Sossego considerável ao volante. Tempos depois, acabará atinando que essa paz conquistada era a porta aberta justamente ao melhor de gostar tanto de respirar, porque nada fica sem resposta. O peito é elástico, infla, muda. E mudar é abençoado. O que mudaria? Na hora isso não nos ocorre.
Ela solta a respiração com gemidos, gemidos sentidos, e sempre teve mania de suspirar. Quando era adolescente o fazia ainda mais, suspirava lembrando da aula de canto, o olhar da professora que duvidava que ela atingisse o tal sentimento que aquelas músicas pediam. Canções de sofrimento por perdas, de amores doídos, e a menina nada desabrochada cantava forçando nos agudos, tentando achar sua voz. “Uma soprano enrustida”, disse a senhora, “só que muito talentosa”. Mas queria ser contralto, queria outra forma de se colocar no mundo... mais força, já que associava ainda a força ao que é grave e popularmente chamado de grosso. “Fulana tem voz grossa”... logo é de alma que suporta o peso, tem sustentação larga. A idéia e sinal de masculinidade seriam revistas só bem mais tarde, e assim, o feminino e suas coragens ditadas por exatas delicadezas, também.
Hoje se lembra das “suspiradas” da adolescência neste mesmo percurso, o mesmo caminho, só que dentro de um ônibus quando voltava da escola. Cansada de estudo e cadernos no colo. Corpo ainda por se formar na espera da hora em que as delicadezas se imporiam, a mulher gritaria e pediria silêncio às demais vozes, os outros clamores internos que não deixavam que o principal se fizesse mais notável. A voz aguardada era voz de destaque de uma vida, e seria guia das escolhas e interesses que raramente mudam. A voz a colocaria inteira diante da constatação de que era quem era.  Suspiro grave ou suspiro agudo, canto grave ou canto agudo, tudo seria de base larga, a maneira como se expressava era de gente decidida e isso já era o mundo ganho, porque ela queria ser dona de seu nariz e do corpo inteiro.
Há a calma e ela queria ensinar respiração. Ministrar cursos de prazer com o ar seria de nobreza absoluta. Um anúncio no jornal? Seus amigos não se interessavam pela ciência longamente sistematizada, compêndios escritos ao longo dos anos, enquanto sentia crescer a mudança, o apurar da técnica, idéias de descobertas a mais. E isso ia se desenvolvendo sem pretensão nos intervalos de qualquer atividade, anotações impulsivas nas agendas sempre à mão, aquilo que agregava mais valor ao dia e a fazia sorrir. Anotava tudo o que descobria sobre essa arte, às vezes pequenas mas significativas observações sobre como o corpo respondia a tudo. Agora ela aperta suas coxas deixando-as marcadas, inspira junto com o movimento dos dedos, em garra. Mas só a pele na pele não adianta. O movimento do ar entrando e saindo é que dá a idéia da temperatura do contato. Sim, como não acreditavam nela? Quanto prazer desperdiçado.

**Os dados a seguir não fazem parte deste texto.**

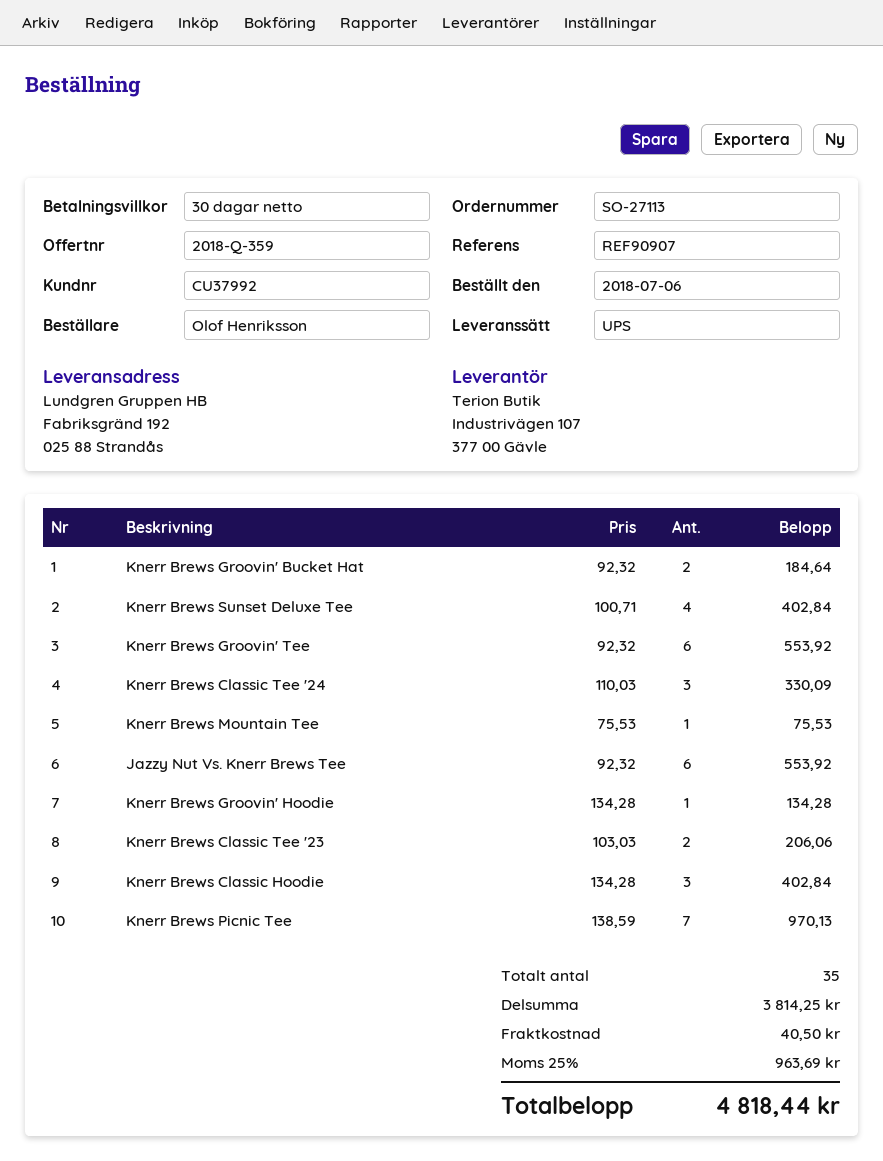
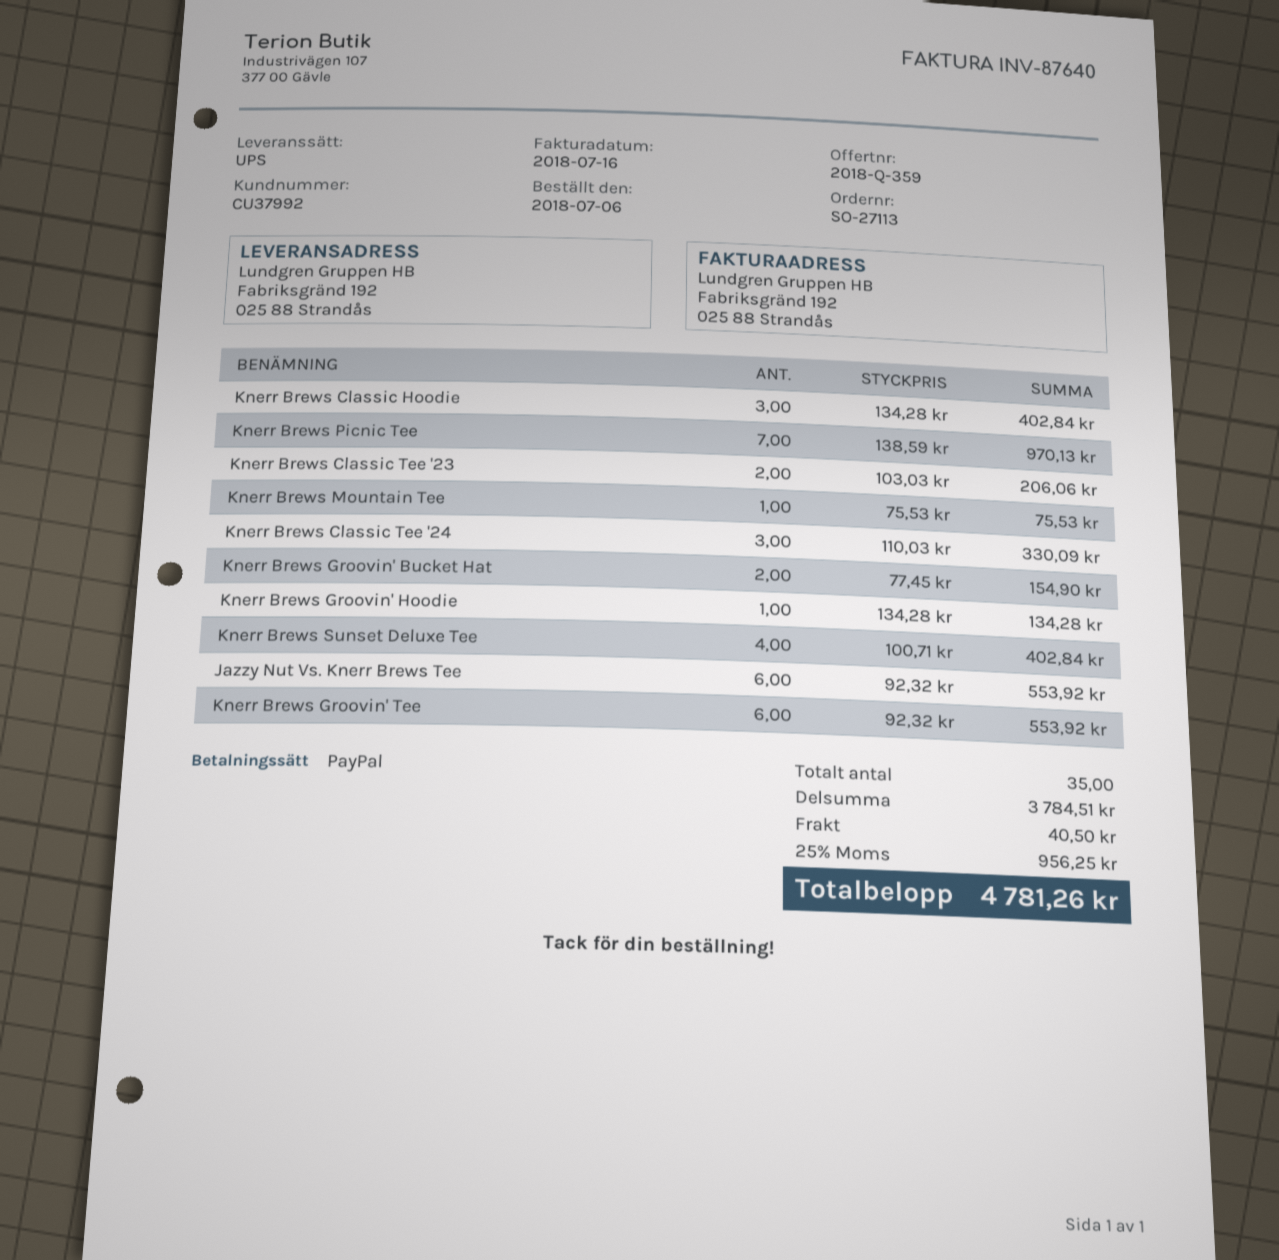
Knerr Brews Groovin' Bucket Hat: 2 x 92.32 = 184.64 -> 2 x 77.45 = 154.90
subtotal: 3814.25 -> 3784.51
tax: 25% = 963.69 -> 25% = 956.25
total: 4818.44 -> 4781.26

Pegou para si um cheiro de gasolina perto de uma esquina e o cheiro de restaurante na outra. Só que não é sentir simplesmente, e sim respirar cheiro. É outra qualidade de receber, que é mais uma incorporação, é deixar que aquilo penetre e faça parte do fluxo contínuo de movimentação dentro, rearranjo de todos os tecidos e então quando as reentrâncias se alimentam do que passa, limpo ou sujo nem importa. São acontecimentos do trajeto e nele tudo acaba em delícia, porque ela quer assim.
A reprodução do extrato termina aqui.